I was thinking that this was a 4* year for reading, rather than 5* but when I looked through my reading list there are lots of books that I've enjoyed. Rather to my surprise, I found that I've read a few more titles than last year - possibly because I haven't blogged so much?

So let's start with one that was actually published in 2016. I loved Trio - by Sue Gee - and if it hasn't been selected for any of those newspaper book of the year lists, then it jolly well should have been.

But let's hurry on to Mrs Miniver's Rose Bowl Award for vintage fiction, as these are the books I really love reading. It's a tie between EH Young - a previous winner - for Celia, one of the best novels that I've ever read about disappointment in marriage, and Diana Tutton for Guard Your Daughters. I see that my first thought about Guard Your Daughters was, 'Why isn't this a Persephone book?' Well, it seems that they were already on the case and it's going to be republished as a Persephone title next autumn. A shout out to Persephone also for the book I most enjoyed re-reading for the umpteenth time: no matter how many times I return to it, Someone at a Distance remains my favourite Dorothy Whipple.

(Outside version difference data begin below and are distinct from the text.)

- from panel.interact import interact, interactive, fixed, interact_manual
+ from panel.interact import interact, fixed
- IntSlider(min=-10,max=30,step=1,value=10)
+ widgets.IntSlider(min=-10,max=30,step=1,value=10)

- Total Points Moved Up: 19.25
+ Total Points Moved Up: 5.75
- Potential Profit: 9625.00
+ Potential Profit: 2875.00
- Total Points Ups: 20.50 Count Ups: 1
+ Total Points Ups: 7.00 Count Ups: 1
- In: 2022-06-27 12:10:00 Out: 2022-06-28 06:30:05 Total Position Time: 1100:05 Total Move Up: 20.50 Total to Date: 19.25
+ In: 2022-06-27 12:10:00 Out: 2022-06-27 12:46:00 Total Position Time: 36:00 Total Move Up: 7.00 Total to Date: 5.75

Perhaps not quite a contender for the rose bowl but I really enjoyed Hans Fallada's 1932 best-seller Little Man, What Now?

Now on to the Big Fat Book award for the book that I couldn't put down. And that goes to Conclave, by Robert Harris (also a previous winner for his gripping novel about the Dreyfus affair, An Officer and a Spy). This got a very sniffy response when I suggested it to ladies in my book group; you'd think I'd mooted Dan Brown! Since when did we get so stuck-up about books that are a gripping read, especially when they're as well-written and researched as this one? Conclave is on my Christmas list for men who are difficult to buy for.

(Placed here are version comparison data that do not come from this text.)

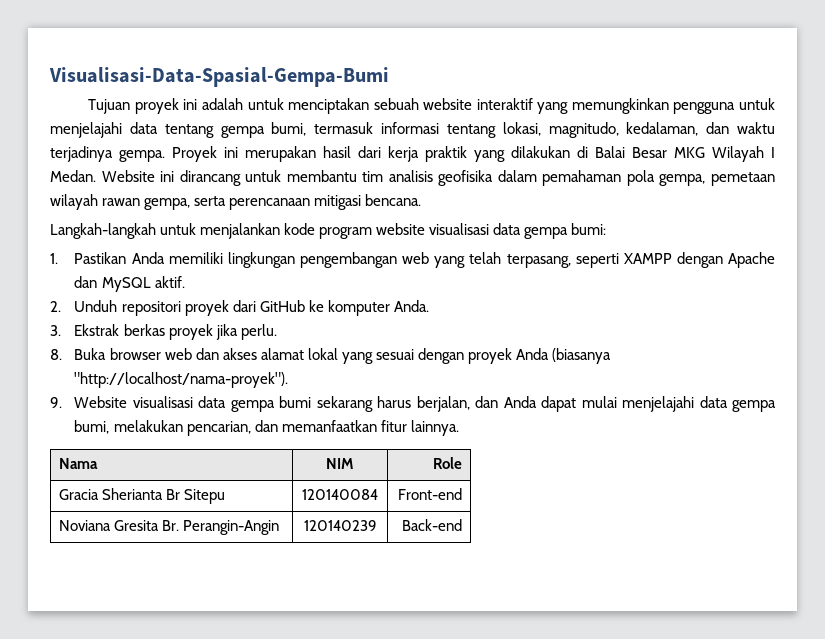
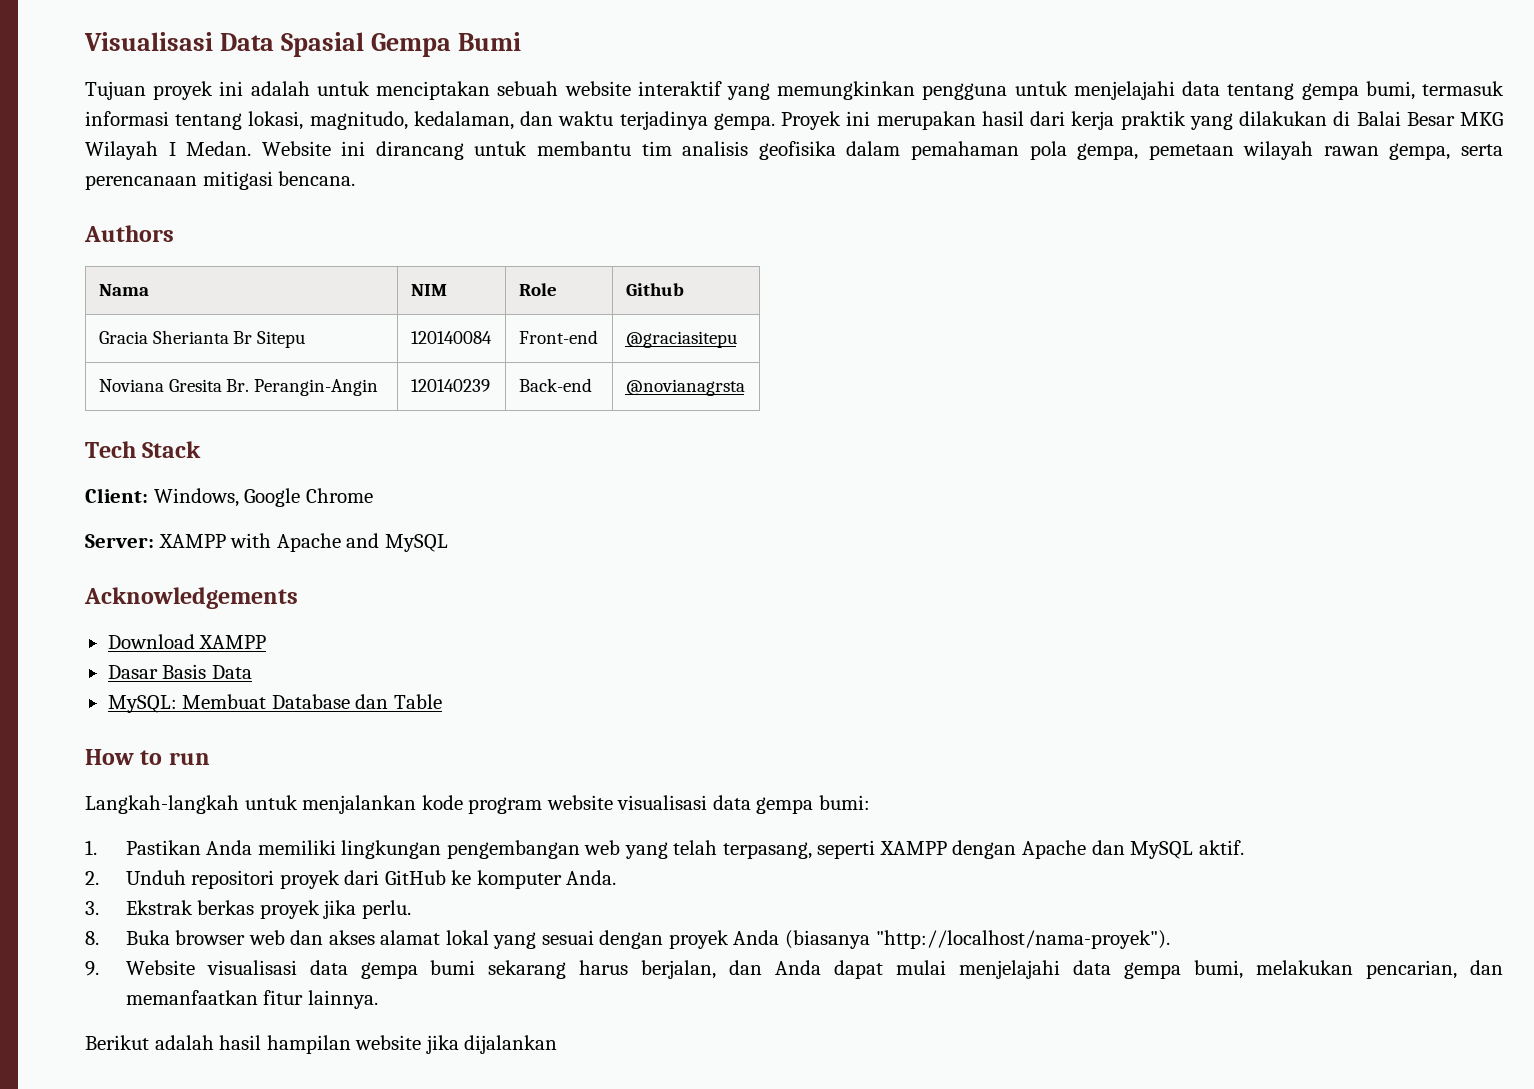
- Visualisasi-Data-Spasial-Gempa-Bumi
+ Visualisasi Data Spasial Gempa Bumi
+ Authors
+ Nama | NIM | Role | Github
+ Gracia Sherianta Br Sitepu | 120140084 | Front-end | @graciasitepu
+ Noviana Gresita Br. Perangin-Angin | 120140239 | Back-end | @novianagrsta
+ Tech Stack
+ Client: Windows, Google Chrome
+ Server: XAMPP with Apache and MySQL
+ Acknowledgements
+ Download XAMPP
+ Dasar Basis Data
+ MySQL: Membuat Database dan Table
+ How to run
- Nama | NIM | Role
- Gracia Sherianta Br Sitepu | 120140084 | Front-end
- Noviana Gresita Br. Perangin-Angin | 120140239 | Back-end
+ Berikut adalah hasil hampilan website jika dijalankan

I'm counting Allan Massie's Death in Bordeaux as another Big Fat Read as I went on to read my way through the whole quartet.

I don't set out to read a balance of fiction and non-fiction; it seems naturally to work out as 2:1. I didn't have to think twice about selecting my non-fiction book of the year because it's Helen Rappaport's Caught in the Revolution. History writing at its very best.

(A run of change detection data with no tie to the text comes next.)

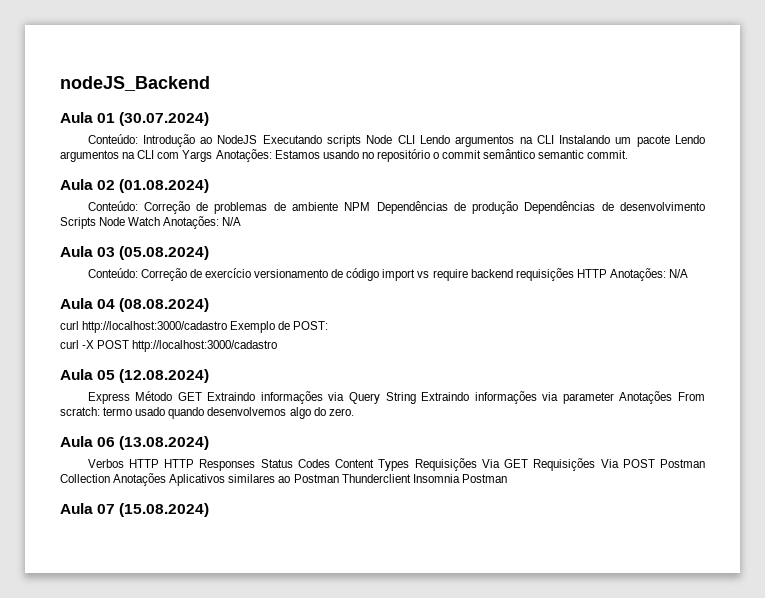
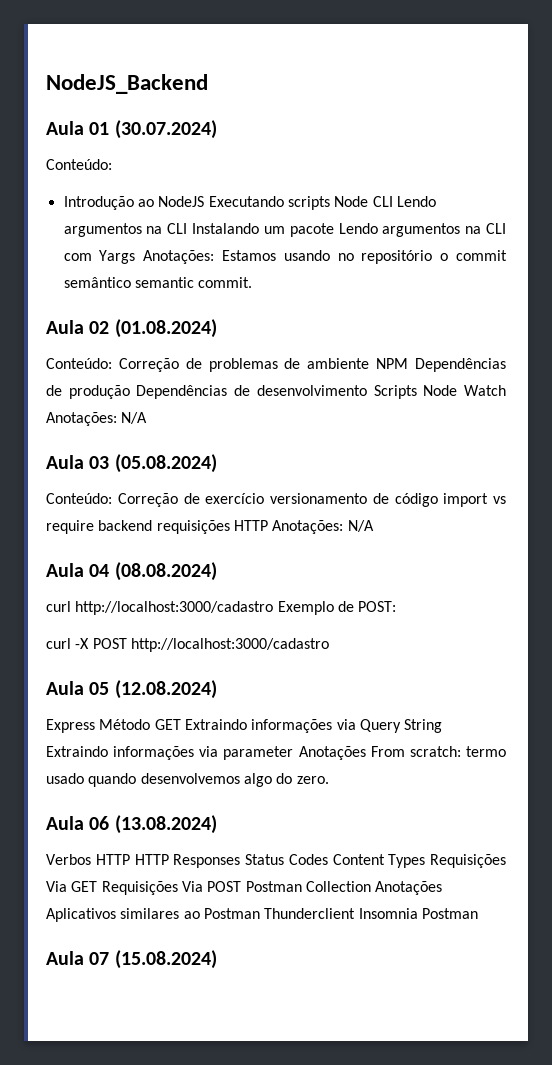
- nodeJS_Backend
+ NodeJS_Backend
  Aula 01 (30.07.2024)
- Conteúdo: Introdução ao NodeJS Executando scripts Node CLI Lendo argumentos na CLI Instalando um pacote Lendo argumentos na CLI com Yargs Anotações: Estamos usando no repositório o commit semântico semantic commit.
+ Conteúdo:
+ Introdução ao NodeJS Executando scripts Node CLI Lendo argumentos na CLI Instalando um pacote Lendo argumentos na CLI com Yargs Anotações: Estamos usando no repositório o commit semântico semantic commit.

I was competely engrossed by Rappaport's book - as much as by any novel - and also by A Notable Woman, the Romantic Journals of Jean Lucey Pratt , edited by Simon Garfield. Jean Lucey Pratt wins my special award for the biographical subject I dearly longed to pick up and shake. Yes, I know I said this about Elizabeth Jane Howard, too - but Jean Lucey P was in a class of her own. Mrs Miniver's Throttle award for exasperating women? (That's not to say it couldn't equally be awarded to a man on another occasion!) I read both books in fascinated horror.

Finally, two big, beautiful art books that landed on my desk for work. Even though I've no great interest in things botanical, I found myself utterly absorbed in Plant for its stunning illustrations. I thought that this vast monograph on the Irish stained glass artist Wilhelmina Geddes might be too niche for me, but it turned out to be a fascinating and poignant account of a lonely and difficult woman, struggling to forge a career in the traditionally male world of stained glass. Now almost forgotten, she was described on her death in 1955 as 'the greatest stained glass artist of our time,' but much of her  energy was expended just in keeping body and soul together. Bizarrely, she is one of ten outstanding artists - Picasso another - to have a crater on the planet Mercury named after them.

And that's that: a year's reading whittled down to the highlights! Wishing everybody a happy year of books in 2017.

Thursday, 15 December 2016

2016 Typography 7 by GDJ

Mrs Miniver's opinion has not been canvassed by any of the Sunday papers for her cultural highlights of 2016 and, as ever, when she pores over their books of the year, she's hardly read any of them ...

But I do enjoy a list so here's mine, and we'll start with film as that's easy - so here we go.

No dithering because far and away the best film I saw this year was Mustang. If you haven't seen it, I promise that you'd love it.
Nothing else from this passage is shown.